FDA WARNING_LETTER - auro pharmacies, inc., - August 02, 2018

An FDA inspection of Auro Pharmacies, Inc., dba Central Drugs Compounding Pharmacy, from July 9 to August 2, 2018, revealed serious deficiencies in sterile drug product production and a failure to meet the conditions of section 503A of the FDCA. Specifically, the firm compounded drug products without valid prescriptions for individually-identified patients, rendering them ineligible for exemptions from CGMP, labeling, and FDA approval requirements.
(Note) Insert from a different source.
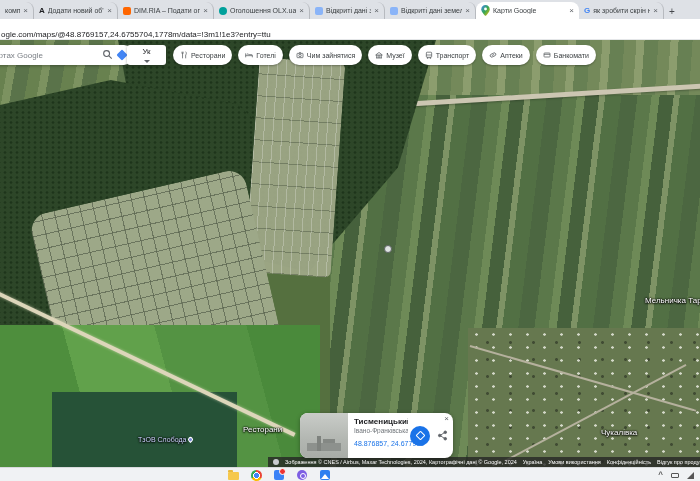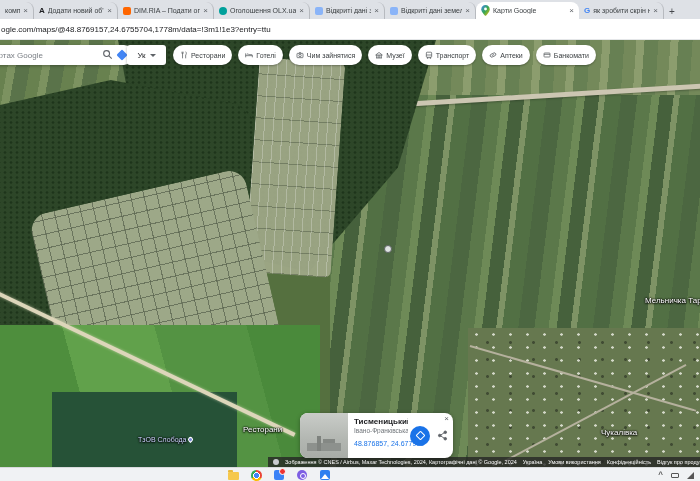"ogle.com/maps/@48.8769157,24.6755704,177" .toolbar { align-items: center -> flex-end }
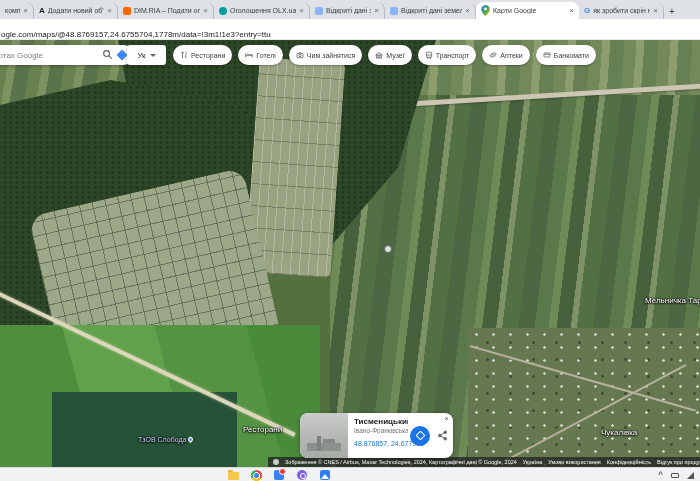"Ук" .langbox { flex-direction: none -> column }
The inspection noted insanitary conditions, including vermin in production areas, visibly dirty ISO 5 equipment, inadequate media fills and smoke studies, improper aseptic manipulations, and persistent microbial contamination in the ISO 5 area, causing products to be adulterated under section 501(a)(2)(A). Additionally, significant CGMP violations, such as failure to conduct microbiological testing of components (21 CFR 211.84(d)(6)), establish stability testing programs (21 CFR 211.166(a)), and maintain facilities in good repair (21 CFR 211.58), led to products being adulterated under section 501(a)(2)(B). Consequently, these ineligible products were also deemed unapproved new drugs (sections 505(a), 301(d)) and misbranded due to lacking adequate directions for use (section 502(f)(1)). The firm voluntarily ceased sterile production and recalled sterile products. FDA recommends a comprehensive assessment by a third-party consultant if sterile operations resume, emphasizing full compliance with CGMP, new drug approval, and labeling requirements to prevent further legal action. A written response detailing corrective actions or intent not to resume sterile production is required within fifteen working days.